Repetitive Extension with your shoulders upper back and head – In the extended position over the roller, gently pulsing and slighting shifting your upper body weight left or right.
How to Side Roll the Shoulder & Lats – Lying on the side, with the arm/hand up above the head, have the roller placed on the outer shoulder blade, gently move up working the shoulder and shoulder blade area
Hamstrings – Sitting on the floor place the roller under your leg
Quadriceps – Laying on your front with the roller under your upper leg
Pelvis & Hips – Almost sitting on the roller, change the angle of your body and then leg to see if you are able to hit tender spots.
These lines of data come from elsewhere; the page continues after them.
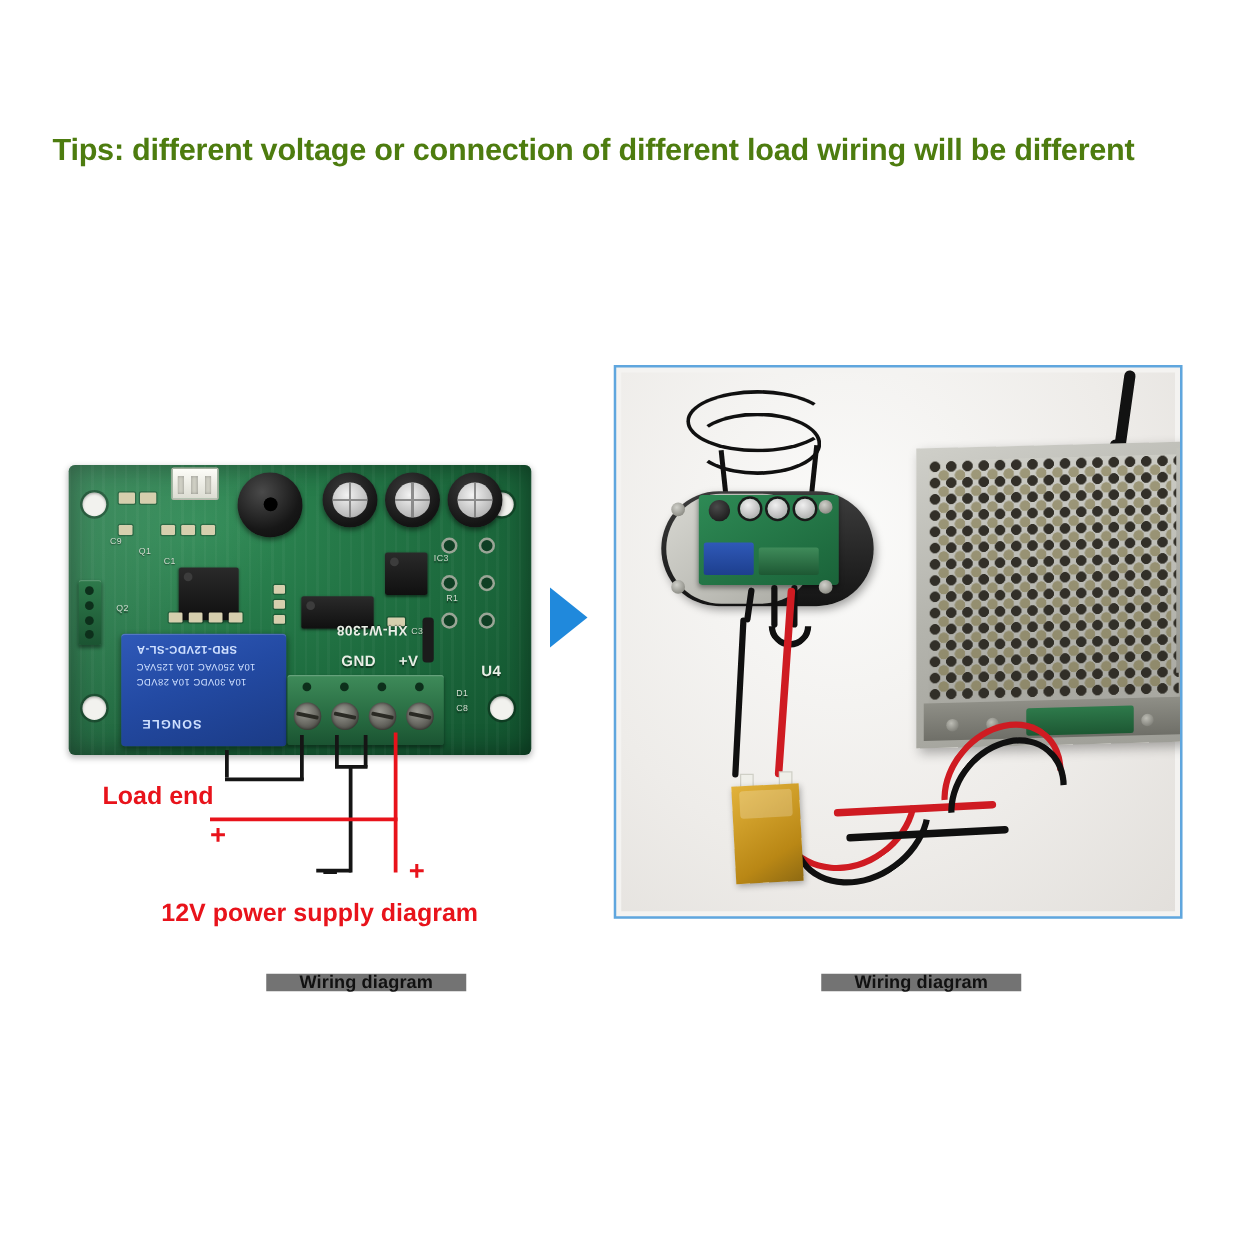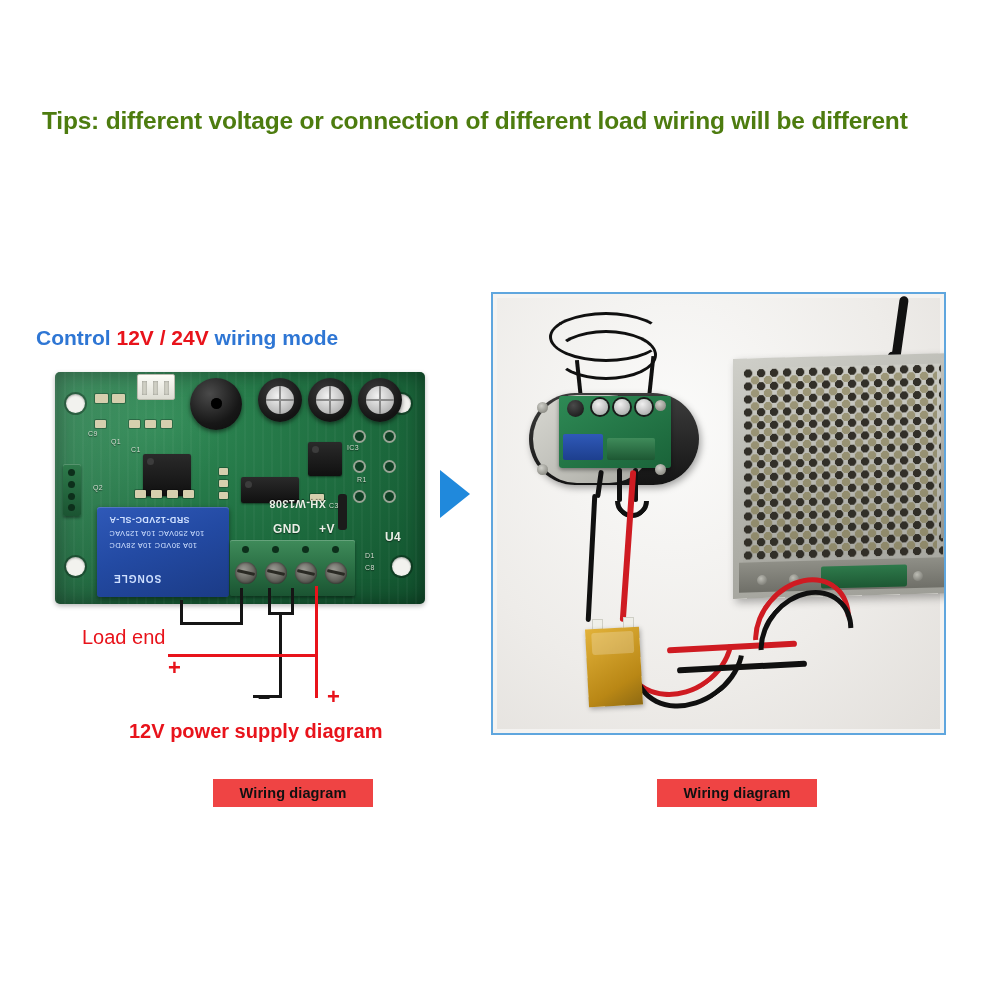--- a/index.html
+++ b/index.html
@@ -124,21 +124,21 @@
   .silk{position:absolute;color:#e9efe6;font-size:12px;font-weight:600;letter-spacing:.4px;
     text-shadow:0 1px 1px rgba(0,0,0,.5);}
   .silk-part{transform:rotate(180deg);}
   .silk-small{font-size:7px;font-weight:400;color:#d3ddd0;}
 
   
   .wires{position:absolute;left:55px;top:600px;width:400px;height:145px;}
   .wblack{position:absolute;background:#151515;}
   .wred{position:absolute;background:#e8131b;}
 
-  .load-end{position:absolute;left:82px;top:626px;font-size:20px;font-weight:400;color:#e8131b;}
+  .load-end{position:absolute;left:82px;top:626px;font-size:20px;font-weight:700;color:#e8131b;}
   .plus1{position:absolute;left:168px;top:655px;font-size:22px;font-weight:700;color:#e8131b;}
   .minus1{position:absolute;left:258px;top:684px;font-size:22px;font-weight:700;color:#151515;}
   .plus2{position:absolute;left:327px;top:684px;font-size:22px;font-weight:700;color:#e8131b;}
   .supply{position:absolute;left:129px;top:720px;font-size:20px;font-weight:700;color:#e8131b;}
 
   
   .arrow{position:absolute;left:440px;top:470px;width:0;height:0;
     border-top:24px solid transparent;border-bottom:24px solid transparent;
     border-left:30px solid #2089dc;}
 
@@ -216,21 +216,21 @@
   .hl1{left:96px;top:322px;} .hl2{left:127px;top:320px;}
   .blk-wire{position:absolute;background:#101010;border-radius:3px;}
   .red-wire{position:absolute;background:#cf1b22;border-radius:3px;}
   .arc-blk{position:absolute;border:5px solid #101010;border-radius:50%;
     border-top-color:transparent;border-right-color:transparent;}
   .arc-red{position:absolute;border:5px solid #cf1b22;border-radius:50%;
     border-top-color:transparent;border-right-color:transparent;}
 
   
   .badge{
-    position:absolute;height:28px;background:#ef4444;
+    position:absolute;height:14px;background:#737373;
     display:flex;align-items:center;justify-content:center;
     color:#111;font-size:14.5px;font-weight:700;letter-spacing:.1px;
   }
   .badge-left{left:213px;top:779px;width:160px;}
   .badge-right{left:657px;top:779px;width:160px;}
 
   
   .watermark{
     position:absolute;left:752px;top:928px;
     font-size:36px;font-weight:400;letter-spacing:1px;
@@ -243,23 +243,20 @@
 </head>
 <body>
 
 <div class="page">
 
   <div class="tips">
     <span>Tips: different voltage or connection of different load wiring will be different</span>
   </div>
 
 
-  <div class="ctrl-label">
-    <span>Control </span><span class="v">12V / 24V</span><span> wiring mode</span>
-  </div>
 
   <div class="board-wrap">
     <div class="pcb">
       <div class="mhole mh1"></div>
       <div class="mhole mh2"></div>
       <div class="mhole mh3"></div>
       <div class="mhole mh4"></div>
 
       <div class="jst">
           <i></i>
ITB – Iliotibial Band – very important for runners. Side lying with the roller on the outer leg. Go up high into the pelvis and down as low as the knee.
Calves – overlooked with ankle stiffness/issue. Sitting on the floor with the roller under the lower leg. Do one leg at a time by crossing on leg over the other to increase force through the roller
Also with a foam roller don’t roll on bone keep it to the softer stuff, don’t roll your lower back, don’t be too aggressive or forceful!
Its all about habit and frequency try and roll out for a few minutes at least 3 times a week. These are techniques to better manage and keep a healthy back healthy. Opposed to fixing things that are wrong in the back or spine.
If you are generating or aggravating pain then stop – don’t make things worse!